No. 14-1397                                                                         Page 3

        Finally, counsel considers whether Glavin could challenge the reasonableness of
his prison sentence. Counsel reviewed the district court’s guidelines calculations but did
not identify any basis for challenging the total offense level of 17 and criminal-history
category of II, which yielded an imprisonment range of 27 to 33 months. Glavin’s
36-month term is a little above the top of this range, but we agree with counsel that a
reasonableness challenge would be frivolous. We will uphold an above-guidelines
sentence so long as the district court gave adequate reasons consistent with the
statutory factors. See 18 U.S.C. § 3553(a); United States v. Abebe, 651 F.3d 653, 657 (7th
Cir. 2011); United States v. McIntyre, 531 F.3d 481, 483–84 (7th Cir. 2008). The district
court explained that Glavin, a chiropractor, had put his wife and their 11 children at risk
of losing their home and possessions by not paying taxes for years. And, the court
continued, Glavin had not promised to comply with the tax laws going forward, he had
ignored court orders prohibiting his filing of petitions raising “long-discredited”

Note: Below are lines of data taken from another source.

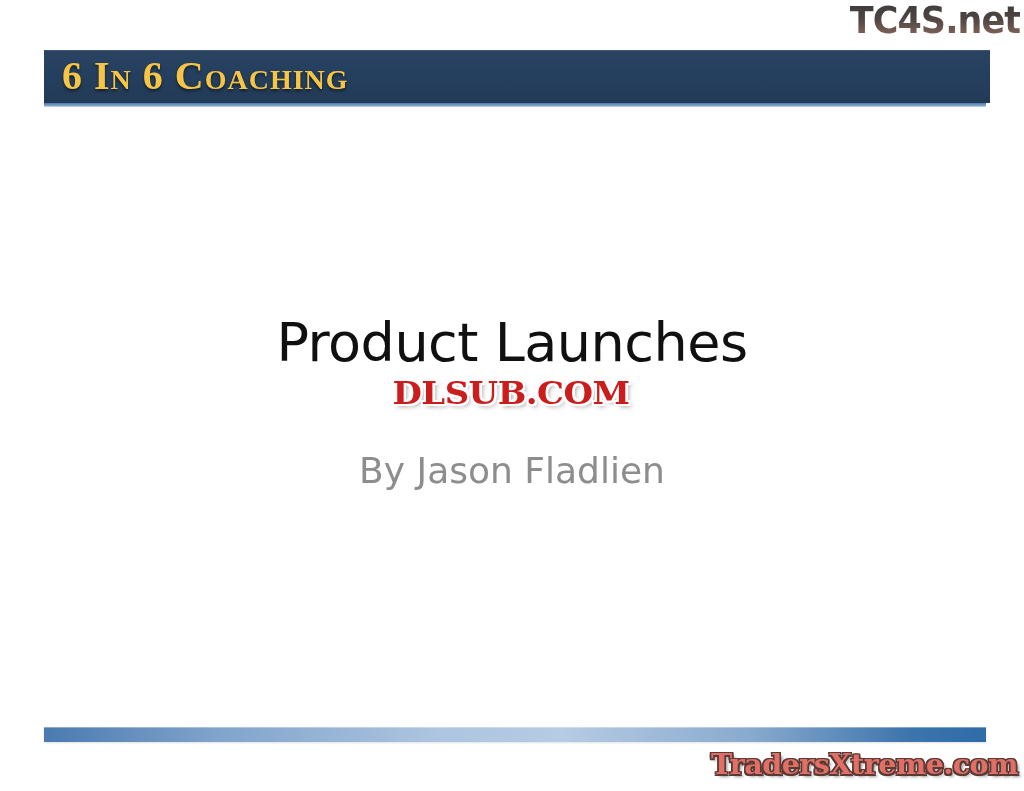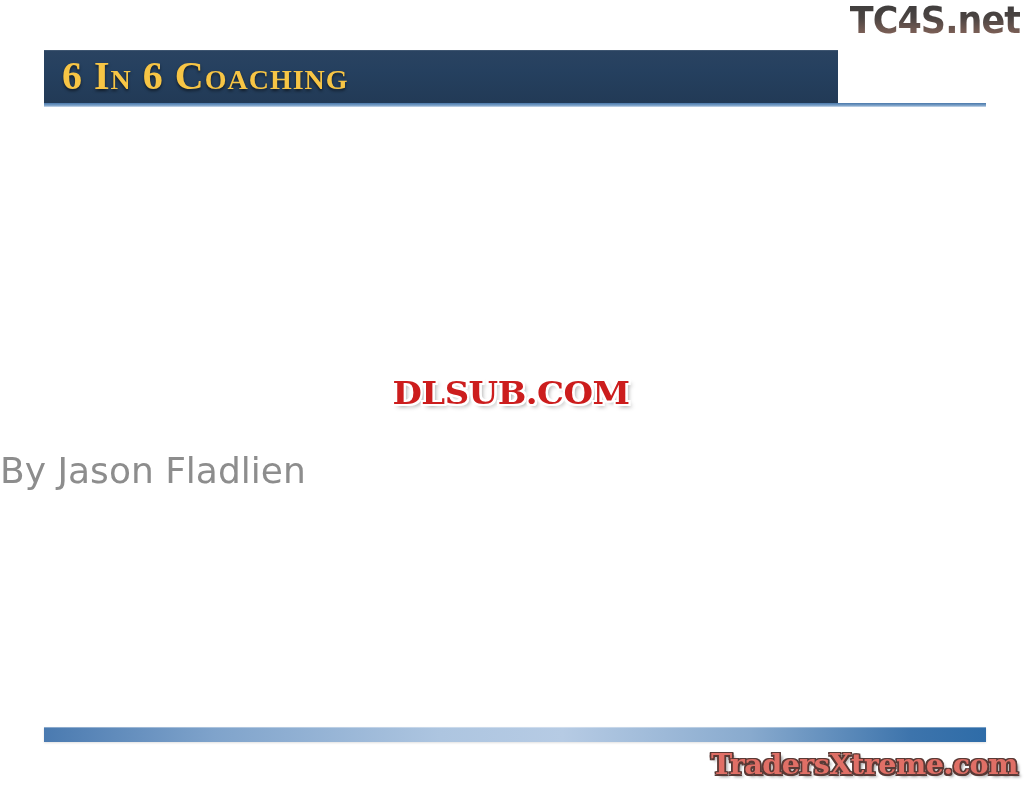"6 In 6 Coaching" .header-banner { width: 794px -> 946px }
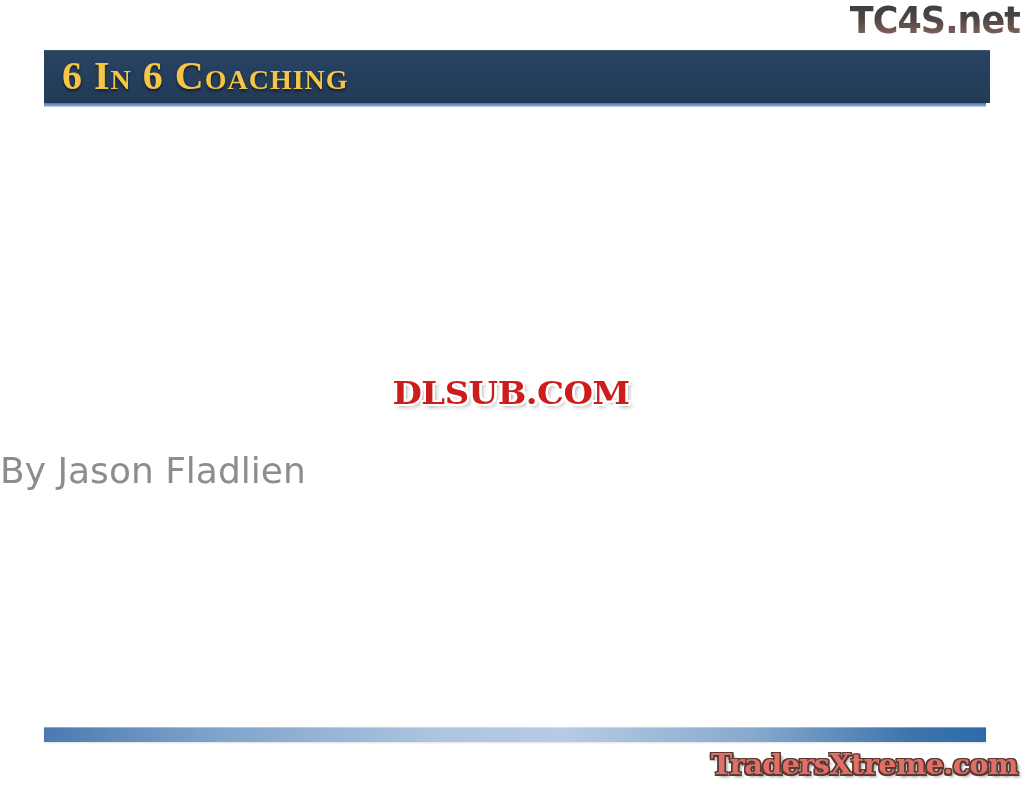"Product Launches" div.title-block { html: none -> <div> <div>Product Launches</div> </div> }
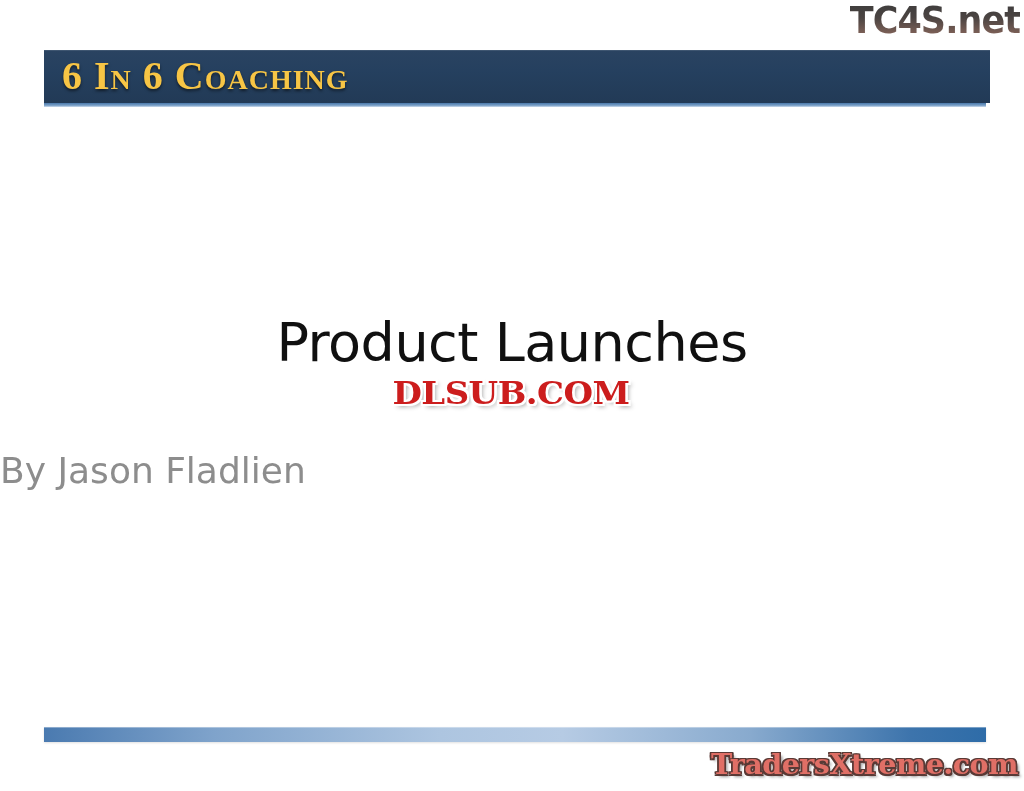"By Jason Fladlien" .slide-subtitle { text-align: none -> center }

sovereign-citizen arguments during the IRS investigation, and he had benefitted from
the government’s forbearance in not pursuing additional charges based on his filing of
fictitious promissory notes and bonds with the U.S. Secretary of the Treasury and an
IRS agent from 2008 to 2010. These factors, the district court concluded, justified a
sentence three months above the guidelines range, and an argument that the court
abused its discretion in imposing that sentence would be frivolous. See United States v.
Taylor, 701 F.3d 1166, 1174–75 (7th Cir. 2012); McIntyre, 531 F.3d at 483–84.

       Counsel’s motion to withdraw is GRANTED, and the appeal is DISMISSED.